Joe Wright serves up a tepid slice of Hitchcockian suspense, with Amy Adams as a paranoid agoraphobe.
When a newly released movie invokes the work of Alfred Hitchcock in its first few minutes, as Joe Wright’s home surveillance thriller The Woman in the Window does with a glimpsed snippet of clear progenitor Rear Window, it makes a pointed announcement. This may all outwardly seem lurid and lowbrow, the script reassures, but we know what we’re doing.
Wright’s latest aspires to the level of refined trash – that craftier breed of potboiler distinguishing its slummy intrigue with tight formal economy, colourful loaded dialogue, and a salacious psychosexual subtext. The pedigree of the talent attached (Amy Adams, Julianne Moore, Jennifer Jason Leigh, Gary Oldman, and those are just the Oscar nominees) helps to sell the line that this will be an expensive take on cheapness, as well as a worthy take on attention-grabbing sensationalism.
And yet the audience is often left feeling like Anna Fox, the pill-happy, increasingly paranoid agoraphobe played by Adams – looking in anticipation over and over again, only to find that there’s nothing there. Predictable where it should be clever, tame where it should be kinky, her voyeuristic peeping exposes the dance with death next door as more of a listless shuffle.
Anna sequesters herself in a cavernous Upper Manhattan brownstone to cope with her “separation” from an unseen but definitely-still-alive husband and daughter, heard chatting with her via phone calls in voiceover. When the Russells move across the street, right into the scope of her telescopic lens, she befriends wife Jane (Moore, the sole cast member taking a real bite out of the big steaming roast she’s been served) and gets bad vibes from husband Alistair (Oldman).
Anna’s deteriorating mental state takes a nosedive once she sees Jane stabbed by an obscured assailant, and then gets worse when she calls the police and an unharmed Jane shows up, now with Leigh’s eerily smiling face. From a lineup of suspects including her ex-con lodger (Wyatt Russell), a sinister therapist (Tracy Letts, who also adapted the source novel from noted liar AJ Finn), and the Russells’ creepy, possibly developmentally stunted kid (Fred Hechinger), get the most prosaic outcome still entailing murder and deception.

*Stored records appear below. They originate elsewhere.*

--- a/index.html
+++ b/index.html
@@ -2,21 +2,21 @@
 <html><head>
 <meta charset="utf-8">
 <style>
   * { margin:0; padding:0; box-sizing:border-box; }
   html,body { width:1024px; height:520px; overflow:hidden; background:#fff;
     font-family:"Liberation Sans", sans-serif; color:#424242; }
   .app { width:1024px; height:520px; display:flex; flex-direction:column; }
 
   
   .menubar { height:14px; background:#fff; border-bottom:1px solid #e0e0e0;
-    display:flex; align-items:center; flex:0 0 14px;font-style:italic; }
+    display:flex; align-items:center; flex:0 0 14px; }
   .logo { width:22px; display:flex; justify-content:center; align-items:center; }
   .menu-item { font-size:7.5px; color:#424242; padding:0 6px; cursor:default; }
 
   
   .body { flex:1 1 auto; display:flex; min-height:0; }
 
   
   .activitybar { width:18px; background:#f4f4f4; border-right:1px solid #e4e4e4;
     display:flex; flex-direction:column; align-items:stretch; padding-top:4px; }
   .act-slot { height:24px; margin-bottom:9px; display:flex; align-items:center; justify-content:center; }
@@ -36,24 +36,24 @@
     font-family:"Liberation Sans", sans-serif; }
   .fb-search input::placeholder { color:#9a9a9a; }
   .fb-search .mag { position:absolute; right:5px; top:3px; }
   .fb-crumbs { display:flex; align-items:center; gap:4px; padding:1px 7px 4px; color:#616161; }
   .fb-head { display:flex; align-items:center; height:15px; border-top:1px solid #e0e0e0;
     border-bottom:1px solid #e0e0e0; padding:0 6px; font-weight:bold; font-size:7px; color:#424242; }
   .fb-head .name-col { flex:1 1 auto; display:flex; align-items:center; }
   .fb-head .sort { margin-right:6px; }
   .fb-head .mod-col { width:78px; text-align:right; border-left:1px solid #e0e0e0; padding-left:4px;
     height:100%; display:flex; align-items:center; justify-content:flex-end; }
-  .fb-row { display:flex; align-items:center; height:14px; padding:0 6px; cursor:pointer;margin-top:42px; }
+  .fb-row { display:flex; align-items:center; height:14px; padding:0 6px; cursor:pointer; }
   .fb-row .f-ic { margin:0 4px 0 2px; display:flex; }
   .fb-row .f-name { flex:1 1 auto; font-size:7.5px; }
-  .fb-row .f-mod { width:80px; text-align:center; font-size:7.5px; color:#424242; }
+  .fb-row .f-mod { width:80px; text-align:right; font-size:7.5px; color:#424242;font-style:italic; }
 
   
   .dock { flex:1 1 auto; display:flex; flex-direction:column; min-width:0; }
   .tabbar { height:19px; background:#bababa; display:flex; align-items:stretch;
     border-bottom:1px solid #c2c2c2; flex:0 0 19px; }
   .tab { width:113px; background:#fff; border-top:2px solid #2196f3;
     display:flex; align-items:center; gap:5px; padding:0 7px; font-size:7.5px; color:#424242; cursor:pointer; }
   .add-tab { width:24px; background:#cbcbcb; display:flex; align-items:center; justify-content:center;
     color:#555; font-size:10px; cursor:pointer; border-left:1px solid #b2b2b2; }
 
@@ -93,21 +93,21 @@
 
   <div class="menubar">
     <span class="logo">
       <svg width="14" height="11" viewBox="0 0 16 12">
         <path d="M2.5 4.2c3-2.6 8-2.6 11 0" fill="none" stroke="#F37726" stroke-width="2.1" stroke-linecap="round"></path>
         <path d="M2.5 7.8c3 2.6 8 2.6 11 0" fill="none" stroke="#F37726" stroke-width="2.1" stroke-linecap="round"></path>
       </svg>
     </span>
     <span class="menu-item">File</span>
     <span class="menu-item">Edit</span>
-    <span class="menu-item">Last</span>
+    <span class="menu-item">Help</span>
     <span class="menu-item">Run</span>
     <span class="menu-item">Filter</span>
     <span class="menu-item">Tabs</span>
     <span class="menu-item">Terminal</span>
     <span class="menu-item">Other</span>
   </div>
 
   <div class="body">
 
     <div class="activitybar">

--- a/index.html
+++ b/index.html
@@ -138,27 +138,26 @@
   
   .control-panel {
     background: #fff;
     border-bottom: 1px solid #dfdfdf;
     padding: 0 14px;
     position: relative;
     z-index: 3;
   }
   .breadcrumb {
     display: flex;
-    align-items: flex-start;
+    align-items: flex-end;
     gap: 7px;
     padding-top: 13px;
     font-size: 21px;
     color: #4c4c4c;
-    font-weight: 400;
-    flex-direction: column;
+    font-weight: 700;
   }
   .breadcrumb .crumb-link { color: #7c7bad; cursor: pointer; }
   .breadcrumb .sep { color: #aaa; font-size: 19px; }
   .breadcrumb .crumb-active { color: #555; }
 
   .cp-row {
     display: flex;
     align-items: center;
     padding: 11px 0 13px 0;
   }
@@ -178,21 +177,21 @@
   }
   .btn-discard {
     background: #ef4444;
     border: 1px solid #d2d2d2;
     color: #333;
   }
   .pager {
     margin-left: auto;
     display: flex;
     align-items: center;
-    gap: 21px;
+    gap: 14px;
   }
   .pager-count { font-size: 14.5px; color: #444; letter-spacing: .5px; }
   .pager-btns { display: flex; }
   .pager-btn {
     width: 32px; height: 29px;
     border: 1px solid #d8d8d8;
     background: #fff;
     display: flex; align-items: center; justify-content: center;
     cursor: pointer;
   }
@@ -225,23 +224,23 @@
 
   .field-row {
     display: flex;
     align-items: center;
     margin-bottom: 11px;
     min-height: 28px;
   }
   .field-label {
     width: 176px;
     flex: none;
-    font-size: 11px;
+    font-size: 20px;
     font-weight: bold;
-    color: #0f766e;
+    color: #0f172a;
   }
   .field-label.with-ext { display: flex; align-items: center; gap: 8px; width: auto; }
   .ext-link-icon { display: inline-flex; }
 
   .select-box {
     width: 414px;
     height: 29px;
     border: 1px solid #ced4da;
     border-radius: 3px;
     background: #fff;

As broken cinematic promises go, this one hurts worse than most, in part because we’ve been promised something precious and rare and sorely missed in the current topography of Hollywood. The high-sleaze erotic thriller is ripe for a comeback, but Anna’s cloistered game of hide and seek with her own fear lacks even the faintest trace of sex or comic irony.
There’s no panache to enliven the sordid quality that’s supposed to be the main draw of this genre, the lifelong stylist Wright having evidently set himself to autopilot. A surreal apparition in Anna’s living room cannily symbolises the permeability of memory, and a blood-spatter across the screen gives a halfhearted shrug in the general direction of giallo. In either instance, the artier flourishes do nothing but hint at the riskier iteration of this movie we’ll never see.
Wright’s film has languished in post-production purgatory for upwards of two years, during which time 20th Century Studios, shifting course in the wake of their acquisition by Disney, pawned it off to Netflix. Somewhere down the line, significant rewrites, reshoots, and reedits were implemented to trim the run time and avoid confusion after focus groups bristled in early screenings. In its erratic pacing and bypassed subplots, the cut now streaming teases the viewer with vestiges of the odd ends since pruned.
The sensation that she’s never safe, even in the confines of her own home, pushes Anna to the brink of her sanity. As long as she’s contained in a movie this anodyne, however, she has nothing to worry about.